O procedimento é puro elemento do gênero terror, todavia, é em seus subtextos que habita sua força. Até mesmo o "Lugar Afundado" é uma forte metáfora: é lá onde as pessoas negras caem durante o procedimento, onde seus gritos não podem ser ouvidos. O tal lugar nada mais é que o sistema silenciando e marginalizando as pessoas negras. E por que pessoas brancas escolhem justamente negros para seus novos corpos? “Quem é que sabe?”, responde o comprador de Chris. “As pessoas querem mudanças, querem ser mais fortes, mais rápidos, mais legais, mas eu não me importo com a cor da sua pele”.
“Corra!” é uma obra sobre hipocrisias, nos entregando de bandeja aquelas pessoas brancas tão boas, que votariam no Barack Obama pela terceira vez se pudessem, que têm como jogador favorito o Tiger Woods, que adoram tanto pessoas negras que não se importam em comprar seus corpos e literalmente viver dentro deles. São pessoas brancas que todos nós conhecemos, que dizem “tenho nada contra pessoas negros, até alguns amigos meus são” e se dão super bem com negros, desde que eles estejam em posições sociais menores que a deles. Pessoas de bem.
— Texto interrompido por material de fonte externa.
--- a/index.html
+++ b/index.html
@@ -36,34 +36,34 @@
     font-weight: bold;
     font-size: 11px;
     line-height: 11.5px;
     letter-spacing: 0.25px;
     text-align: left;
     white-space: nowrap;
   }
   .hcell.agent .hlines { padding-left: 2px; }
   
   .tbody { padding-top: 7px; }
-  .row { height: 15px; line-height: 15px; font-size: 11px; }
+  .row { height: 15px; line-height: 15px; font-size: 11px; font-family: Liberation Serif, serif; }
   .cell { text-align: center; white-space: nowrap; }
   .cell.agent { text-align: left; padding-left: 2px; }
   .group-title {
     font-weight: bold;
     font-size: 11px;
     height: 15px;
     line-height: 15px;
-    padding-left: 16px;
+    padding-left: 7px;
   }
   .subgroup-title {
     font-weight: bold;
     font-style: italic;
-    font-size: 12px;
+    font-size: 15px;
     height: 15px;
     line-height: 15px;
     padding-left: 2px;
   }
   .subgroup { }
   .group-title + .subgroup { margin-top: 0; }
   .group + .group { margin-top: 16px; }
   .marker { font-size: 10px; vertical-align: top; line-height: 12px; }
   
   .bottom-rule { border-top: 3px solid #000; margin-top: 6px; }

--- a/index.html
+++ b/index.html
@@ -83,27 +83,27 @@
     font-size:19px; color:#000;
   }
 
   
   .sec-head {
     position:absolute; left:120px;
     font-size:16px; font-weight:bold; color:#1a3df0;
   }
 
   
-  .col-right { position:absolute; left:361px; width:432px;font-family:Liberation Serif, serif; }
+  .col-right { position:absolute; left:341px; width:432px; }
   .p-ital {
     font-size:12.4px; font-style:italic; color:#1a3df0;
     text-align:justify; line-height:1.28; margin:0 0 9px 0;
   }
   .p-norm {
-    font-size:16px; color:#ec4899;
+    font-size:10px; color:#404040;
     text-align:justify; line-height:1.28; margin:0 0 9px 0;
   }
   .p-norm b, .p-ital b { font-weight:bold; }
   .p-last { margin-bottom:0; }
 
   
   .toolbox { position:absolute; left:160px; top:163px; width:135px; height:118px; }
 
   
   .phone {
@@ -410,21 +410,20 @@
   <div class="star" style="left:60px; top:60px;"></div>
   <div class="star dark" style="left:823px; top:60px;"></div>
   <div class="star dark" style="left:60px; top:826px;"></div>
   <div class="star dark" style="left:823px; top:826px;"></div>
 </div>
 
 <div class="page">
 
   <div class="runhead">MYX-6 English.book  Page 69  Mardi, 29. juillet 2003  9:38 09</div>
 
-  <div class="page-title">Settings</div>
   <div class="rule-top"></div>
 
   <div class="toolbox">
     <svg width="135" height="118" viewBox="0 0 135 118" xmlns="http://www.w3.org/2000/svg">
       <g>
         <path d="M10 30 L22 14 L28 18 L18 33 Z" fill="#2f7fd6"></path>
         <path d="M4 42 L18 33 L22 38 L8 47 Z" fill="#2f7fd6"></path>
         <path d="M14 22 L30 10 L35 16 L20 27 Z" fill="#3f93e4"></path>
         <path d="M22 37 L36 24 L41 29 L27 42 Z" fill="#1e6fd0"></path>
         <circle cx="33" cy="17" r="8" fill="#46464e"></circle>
Imagem: Divulgação/Internet
O longa não está preocupado em esconder seus clichês e óbvias referências: o macete da hipnose soa forçado assim como em diversos outros filmes que já se utilizam da técnica para fazer suas histórias andarem, além de ser impossível não lembrar de “A Chave Mestra” (2005) quando descobrimos o mistério da fita. O que “Corra!” está preocupado é em compor momentos que elevam o seu gênero, carregado por cenas brilhantes (a da subida da escada é puro deleite) e discussões sobre racismo postas de maneira lúdica, esperta e incisiva pelas lentes do diretor/roteirista Jordan Peele.
Após o melhor ano para o cinema negro na história que foi 2016, com “Moonlight: Sob a Luz do Luar” vencendo o Oscar de “Melhor Filme”, “Corra!” é um belo pontapé para as discussões sobre a negritude no cinema, principalmente quando inserido no gênero terror, famoso pelo cunho racista, onde o personagem negro sempre morre. Nas mãos de Jordan Peele, “Corra!” se torna a vingança particular de um cineasta negro ao trazer luz ao destino de Chris, num final bastante delicioso e socialmente relevante, principalmente em meio à Era Trump. Precisamos cada vez mais de cineastas dispostos a exporem os nossos problemas de forma criativa e inventiva como vemos com "Corra!".